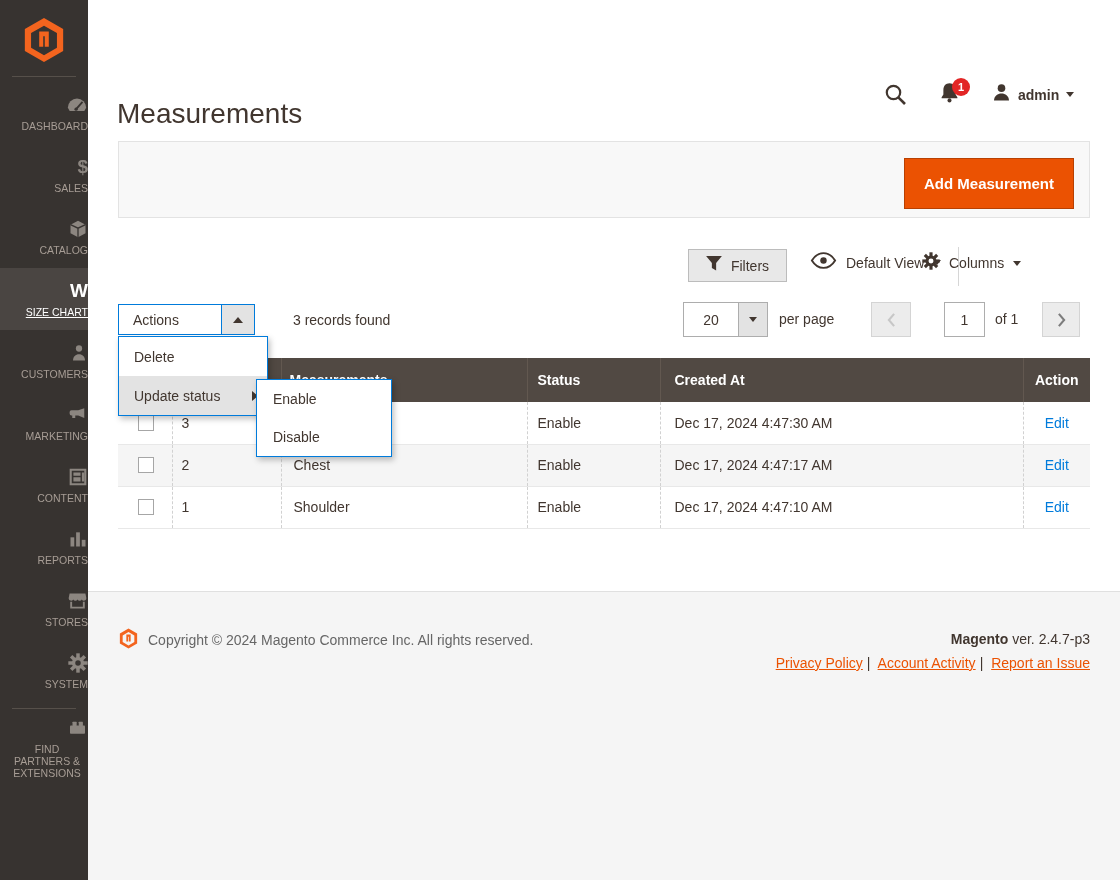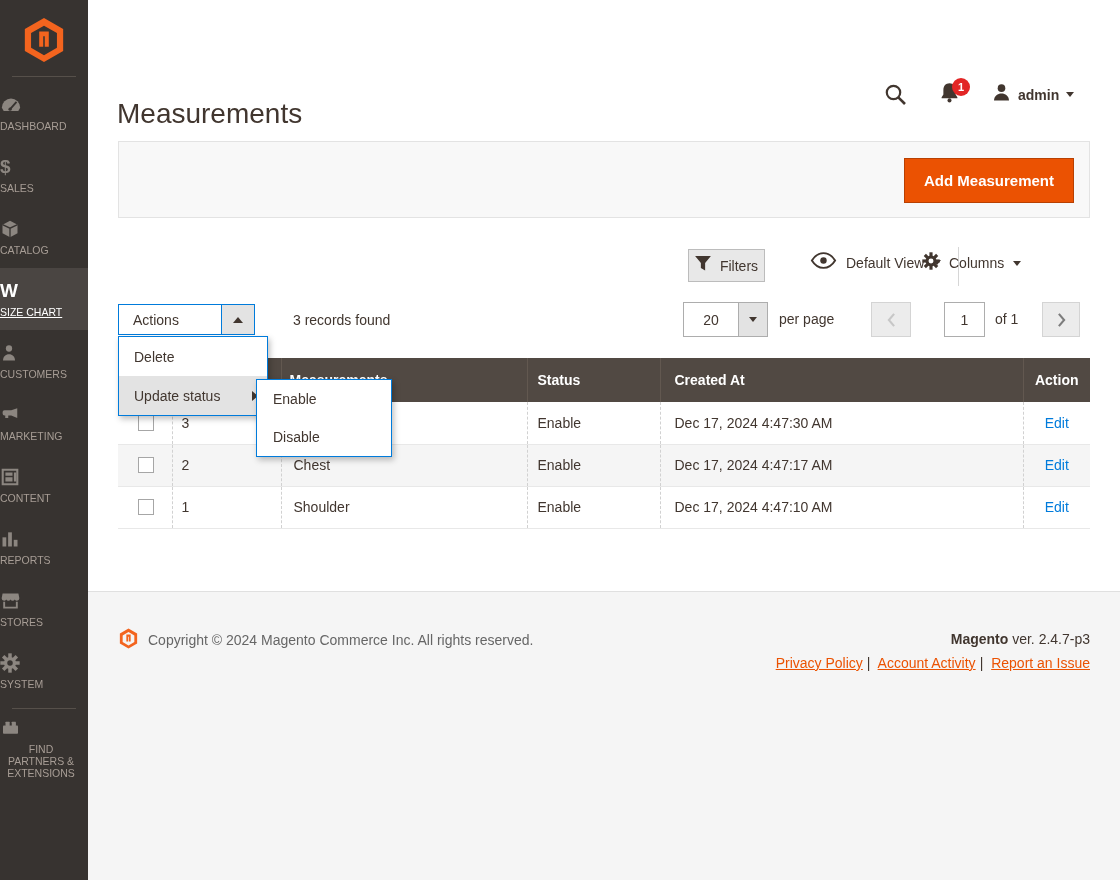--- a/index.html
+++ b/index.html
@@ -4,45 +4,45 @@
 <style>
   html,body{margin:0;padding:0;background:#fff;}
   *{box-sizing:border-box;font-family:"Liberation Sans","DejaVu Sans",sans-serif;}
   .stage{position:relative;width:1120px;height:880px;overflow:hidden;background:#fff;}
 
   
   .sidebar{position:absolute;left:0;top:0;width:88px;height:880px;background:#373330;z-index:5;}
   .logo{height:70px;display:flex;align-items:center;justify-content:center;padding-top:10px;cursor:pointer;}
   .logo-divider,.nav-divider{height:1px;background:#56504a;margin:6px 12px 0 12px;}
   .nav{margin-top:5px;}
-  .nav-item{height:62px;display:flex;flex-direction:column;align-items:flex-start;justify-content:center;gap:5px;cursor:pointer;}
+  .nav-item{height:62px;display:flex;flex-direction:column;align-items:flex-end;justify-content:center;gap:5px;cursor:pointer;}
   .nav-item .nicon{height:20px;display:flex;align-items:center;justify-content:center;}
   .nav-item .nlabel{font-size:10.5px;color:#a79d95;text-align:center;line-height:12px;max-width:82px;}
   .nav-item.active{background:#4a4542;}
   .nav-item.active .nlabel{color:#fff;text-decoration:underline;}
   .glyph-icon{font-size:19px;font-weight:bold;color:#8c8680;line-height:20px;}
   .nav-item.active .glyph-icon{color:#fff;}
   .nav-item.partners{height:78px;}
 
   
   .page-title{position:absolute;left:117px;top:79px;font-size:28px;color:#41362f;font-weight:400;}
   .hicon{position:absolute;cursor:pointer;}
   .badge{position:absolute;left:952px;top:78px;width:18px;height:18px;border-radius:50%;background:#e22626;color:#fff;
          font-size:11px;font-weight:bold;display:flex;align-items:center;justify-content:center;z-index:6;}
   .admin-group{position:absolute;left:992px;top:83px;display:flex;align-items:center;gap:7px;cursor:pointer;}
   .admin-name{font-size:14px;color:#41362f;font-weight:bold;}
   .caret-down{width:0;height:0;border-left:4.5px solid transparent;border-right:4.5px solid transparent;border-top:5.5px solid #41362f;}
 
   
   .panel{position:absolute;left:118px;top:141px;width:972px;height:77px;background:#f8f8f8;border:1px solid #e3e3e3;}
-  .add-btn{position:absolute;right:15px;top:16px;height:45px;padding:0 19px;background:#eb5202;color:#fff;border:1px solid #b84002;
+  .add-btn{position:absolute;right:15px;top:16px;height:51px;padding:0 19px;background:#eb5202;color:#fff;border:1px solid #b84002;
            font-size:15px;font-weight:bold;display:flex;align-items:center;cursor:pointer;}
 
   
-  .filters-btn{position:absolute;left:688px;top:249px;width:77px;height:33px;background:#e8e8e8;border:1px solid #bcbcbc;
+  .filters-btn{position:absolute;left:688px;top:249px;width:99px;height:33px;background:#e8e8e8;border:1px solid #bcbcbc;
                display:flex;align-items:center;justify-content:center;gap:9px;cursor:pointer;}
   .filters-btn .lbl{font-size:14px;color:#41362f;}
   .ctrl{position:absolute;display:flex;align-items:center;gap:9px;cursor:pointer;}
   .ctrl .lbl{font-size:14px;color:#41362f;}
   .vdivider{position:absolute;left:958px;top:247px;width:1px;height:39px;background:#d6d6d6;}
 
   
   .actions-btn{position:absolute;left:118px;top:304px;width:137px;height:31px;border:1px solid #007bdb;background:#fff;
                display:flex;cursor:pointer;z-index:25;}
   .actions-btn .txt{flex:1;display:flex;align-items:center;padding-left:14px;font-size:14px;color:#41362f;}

=-=-=-=-=

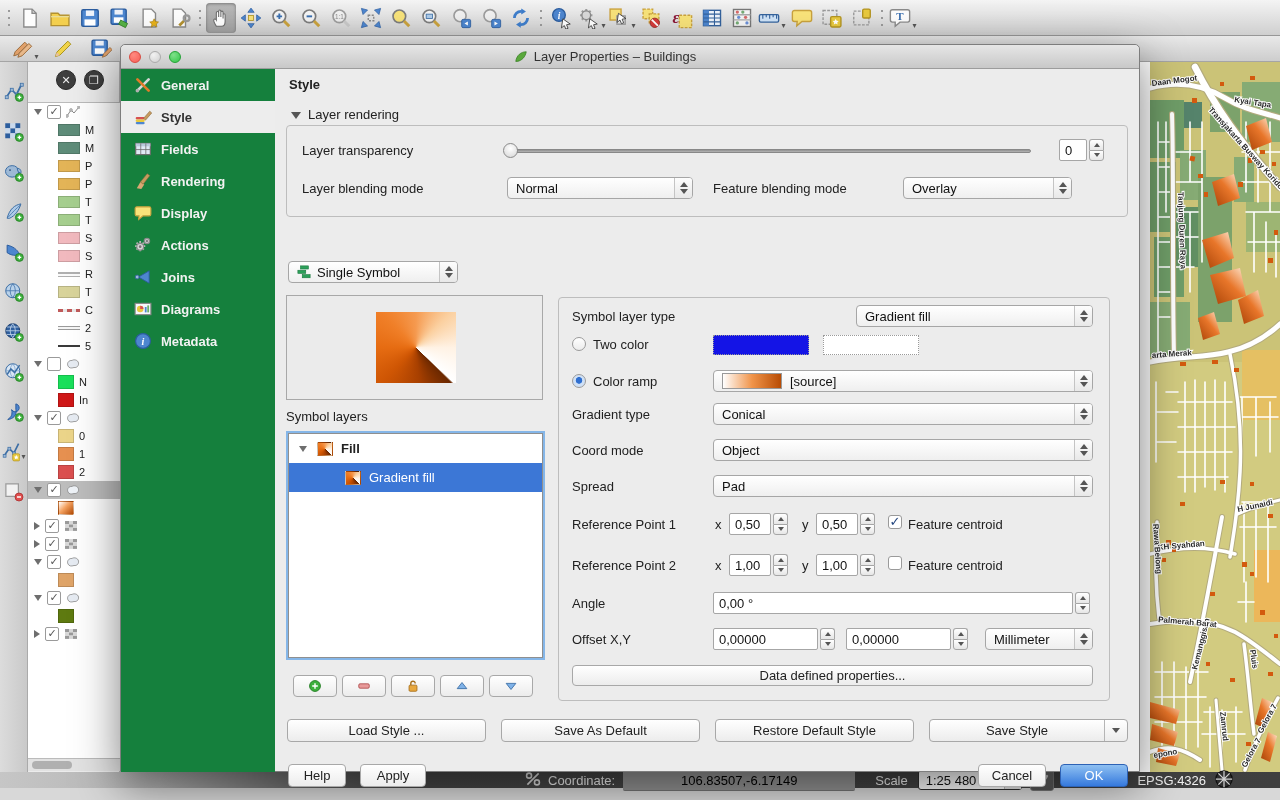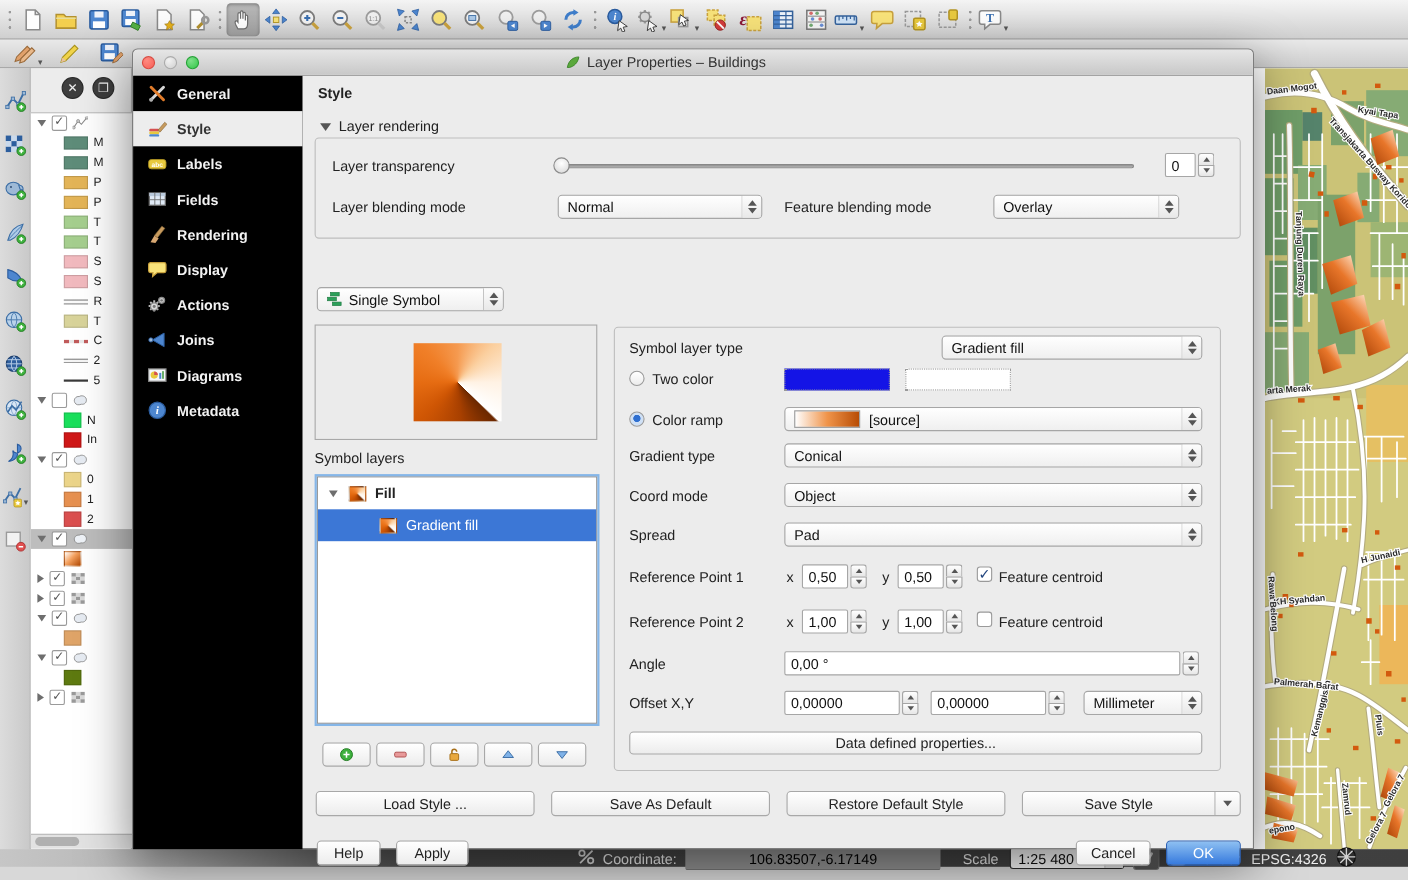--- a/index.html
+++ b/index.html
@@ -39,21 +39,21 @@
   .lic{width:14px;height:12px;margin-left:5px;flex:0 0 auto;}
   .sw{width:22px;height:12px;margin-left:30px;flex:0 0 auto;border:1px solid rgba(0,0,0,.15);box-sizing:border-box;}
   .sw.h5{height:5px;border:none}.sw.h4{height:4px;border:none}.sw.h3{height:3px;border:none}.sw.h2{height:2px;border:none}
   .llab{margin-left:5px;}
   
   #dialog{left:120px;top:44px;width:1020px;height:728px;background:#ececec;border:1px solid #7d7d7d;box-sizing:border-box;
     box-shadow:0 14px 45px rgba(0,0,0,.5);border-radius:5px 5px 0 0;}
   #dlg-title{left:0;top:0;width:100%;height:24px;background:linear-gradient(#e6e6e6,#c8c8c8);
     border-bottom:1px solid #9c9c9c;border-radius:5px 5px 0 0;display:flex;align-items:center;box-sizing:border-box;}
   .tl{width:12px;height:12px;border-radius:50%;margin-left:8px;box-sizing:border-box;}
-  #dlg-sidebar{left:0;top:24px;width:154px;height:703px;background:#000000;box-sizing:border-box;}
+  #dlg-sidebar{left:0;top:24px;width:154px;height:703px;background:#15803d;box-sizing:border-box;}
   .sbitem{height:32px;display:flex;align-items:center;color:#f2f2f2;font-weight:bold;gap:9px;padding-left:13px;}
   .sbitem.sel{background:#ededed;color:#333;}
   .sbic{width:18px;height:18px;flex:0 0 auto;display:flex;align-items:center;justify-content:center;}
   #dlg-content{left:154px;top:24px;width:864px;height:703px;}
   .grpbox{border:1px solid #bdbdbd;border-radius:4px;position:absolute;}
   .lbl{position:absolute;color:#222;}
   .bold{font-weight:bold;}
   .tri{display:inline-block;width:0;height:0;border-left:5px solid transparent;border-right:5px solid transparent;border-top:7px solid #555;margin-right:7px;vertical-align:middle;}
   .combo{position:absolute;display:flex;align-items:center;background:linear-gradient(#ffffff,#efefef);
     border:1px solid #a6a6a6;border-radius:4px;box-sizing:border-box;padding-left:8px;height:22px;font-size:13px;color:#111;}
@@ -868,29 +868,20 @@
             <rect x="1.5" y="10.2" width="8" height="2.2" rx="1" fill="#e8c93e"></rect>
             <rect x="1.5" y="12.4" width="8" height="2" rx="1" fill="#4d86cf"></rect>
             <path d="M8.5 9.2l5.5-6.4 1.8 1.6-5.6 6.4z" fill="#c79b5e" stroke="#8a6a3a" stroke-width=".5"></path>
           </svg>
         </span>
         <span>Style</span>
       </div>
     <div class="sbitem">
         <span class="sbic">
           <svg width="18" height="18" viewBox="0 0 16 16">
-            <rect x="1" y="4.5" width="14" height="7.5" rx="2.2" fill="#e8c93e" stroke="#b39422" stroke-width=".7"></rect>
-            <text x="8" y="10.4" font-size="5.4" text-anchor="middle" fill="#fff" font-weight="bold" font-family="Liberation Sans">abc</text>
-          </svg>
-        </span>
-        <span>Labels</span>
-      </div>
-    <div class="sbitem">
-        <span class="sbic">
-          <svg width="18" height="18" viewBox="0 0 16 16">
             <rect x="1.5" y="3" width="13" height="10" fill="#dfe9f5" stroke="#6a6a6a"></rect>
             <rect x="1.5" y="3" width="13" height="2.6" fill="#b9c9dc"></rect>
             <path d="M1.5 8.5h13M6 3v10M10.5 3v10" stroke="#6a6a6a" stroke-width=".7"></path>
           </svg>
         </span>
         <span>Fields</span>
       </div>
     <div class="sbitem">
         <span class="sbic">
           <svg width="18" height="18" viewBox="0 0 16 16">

=-=-=-=-=

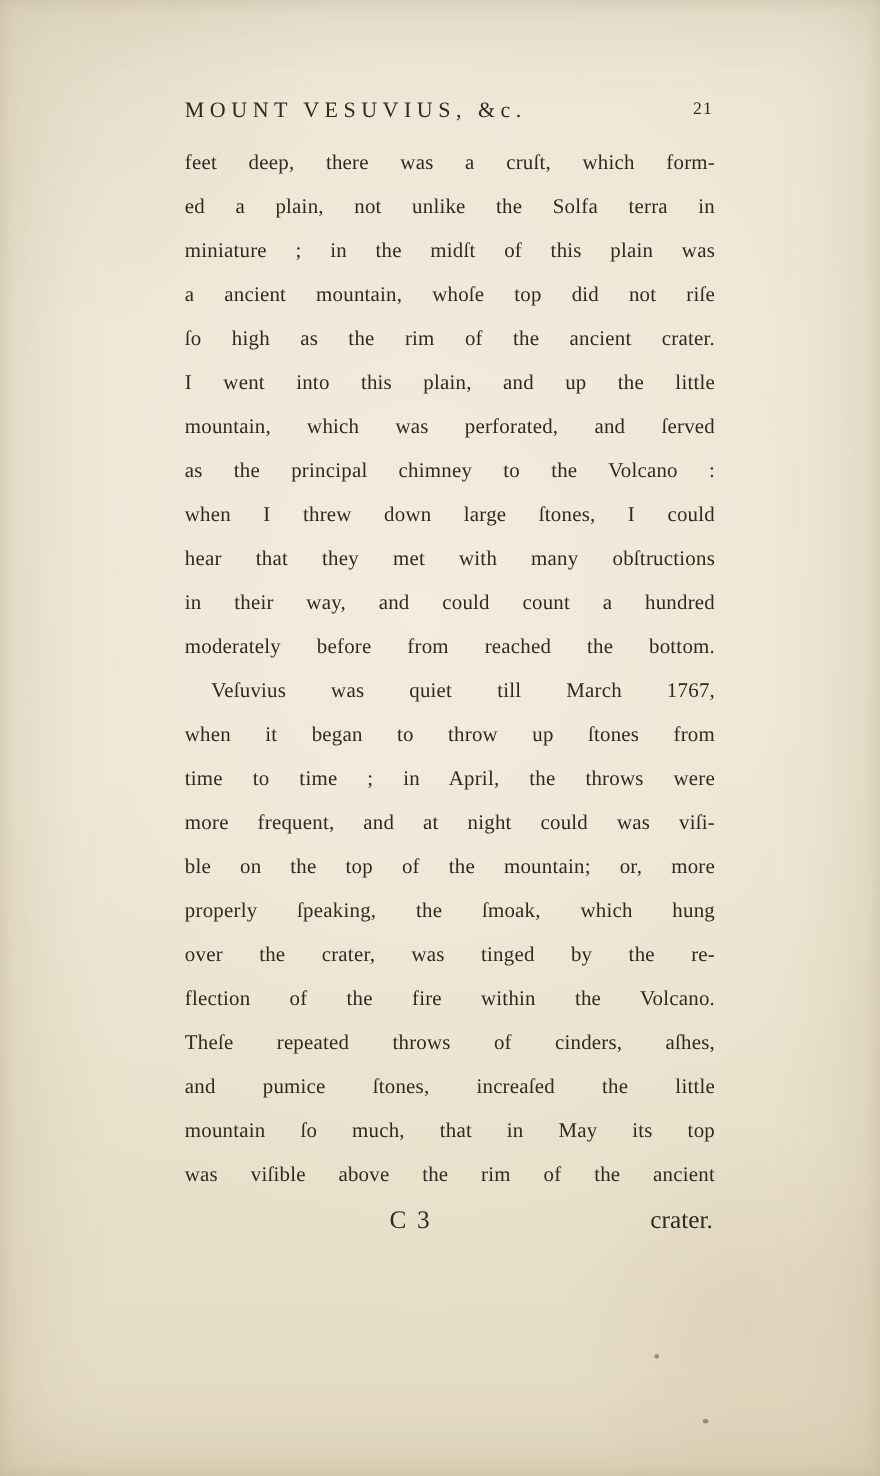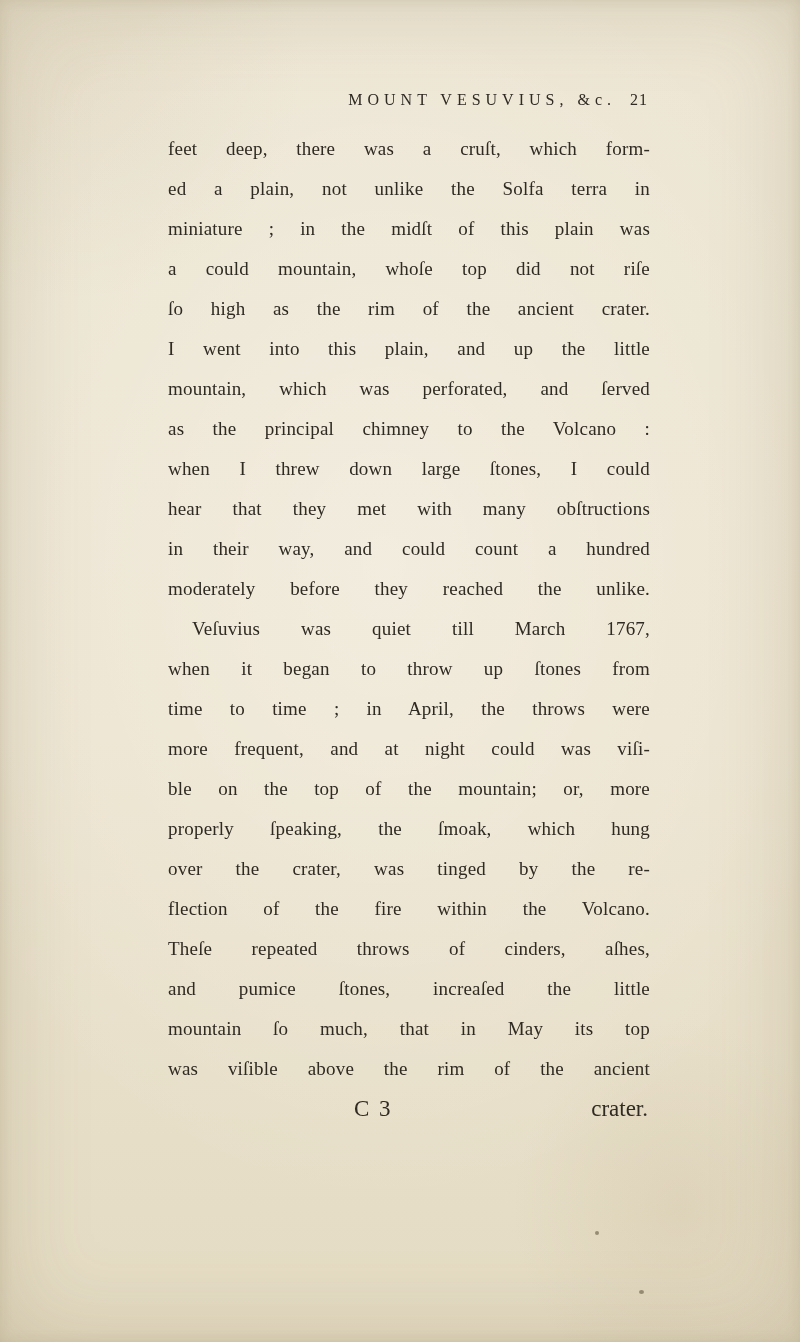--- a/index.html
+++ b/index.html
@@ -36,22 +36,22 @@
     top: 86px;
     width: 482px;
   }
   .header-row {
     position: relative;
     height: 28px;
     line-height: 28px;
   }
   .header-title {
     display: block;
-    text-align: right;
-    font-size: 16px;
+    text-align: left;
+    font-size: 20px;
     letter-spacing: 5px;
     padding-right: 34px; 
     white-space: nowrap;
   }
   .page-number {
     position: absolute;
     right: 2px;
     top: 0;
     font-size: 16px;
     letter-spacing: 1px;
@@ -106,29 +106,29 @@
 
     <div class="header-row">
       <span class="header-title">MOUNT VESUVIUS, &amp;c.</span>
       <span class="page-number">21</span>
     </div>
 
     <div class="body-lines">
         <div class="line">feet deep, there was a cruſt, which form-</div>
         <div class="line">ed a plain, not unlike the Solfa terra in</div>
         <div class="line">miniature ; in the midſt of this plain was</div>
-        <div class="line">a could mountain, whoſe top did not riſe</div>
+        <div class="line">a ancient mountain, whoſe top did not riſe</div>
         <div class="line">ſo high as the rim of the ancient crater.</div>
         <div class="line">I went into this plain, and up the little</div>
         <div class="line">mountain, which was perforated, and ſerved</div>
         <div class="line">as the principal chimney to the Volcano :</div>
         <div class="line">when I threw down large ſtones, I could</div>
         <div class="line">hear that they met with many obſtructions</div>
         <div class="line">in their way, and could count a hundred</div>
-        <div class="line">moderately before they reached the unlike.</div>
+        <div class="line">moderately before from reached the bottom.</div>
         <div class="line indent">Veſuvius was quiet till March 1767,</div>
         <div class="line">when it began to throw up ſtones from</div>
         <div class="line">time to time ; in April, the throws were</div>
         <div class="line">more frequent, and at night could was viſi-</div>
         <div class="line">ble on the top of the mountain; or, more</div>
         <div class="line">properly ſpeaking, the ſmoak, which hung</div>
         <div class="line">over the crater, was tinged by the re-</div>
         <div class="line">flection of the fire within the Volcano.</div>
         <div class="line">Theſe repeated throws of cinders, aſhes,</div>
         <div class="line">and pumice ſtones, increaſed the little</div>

=-=-=-=-=

* **WHAT THIS TASK INVOLVES**:
Out of the material above, output word for word the line with "white-space: nowrap;", the line with "this plain was</div>", and all lines between them, with nothing else.

* **EXERCISE RESPONSE**:
     white-space: nowrap;
   }
   .page-number {
     position: absolute;
     right: 2px;
     top: 0;
     font-size: 16px;
     letter-spacing: 1px;
@@ -106,29 +106,29 @@
 
     <div class="header-row">
       <span class="header-title">MOUNT VESUVIUS, &amp;c.</span>
       <span class="page-number">21</span>
     </div>
 
     <div class="body-lines">
         <div class="line">feet deep, there was a cruſt, which form-</div>
         <div class="line">ed a plain, not unlike the Solfa terra in</div>
         <div class="line">miniature ; in the midſt of this plain was</div>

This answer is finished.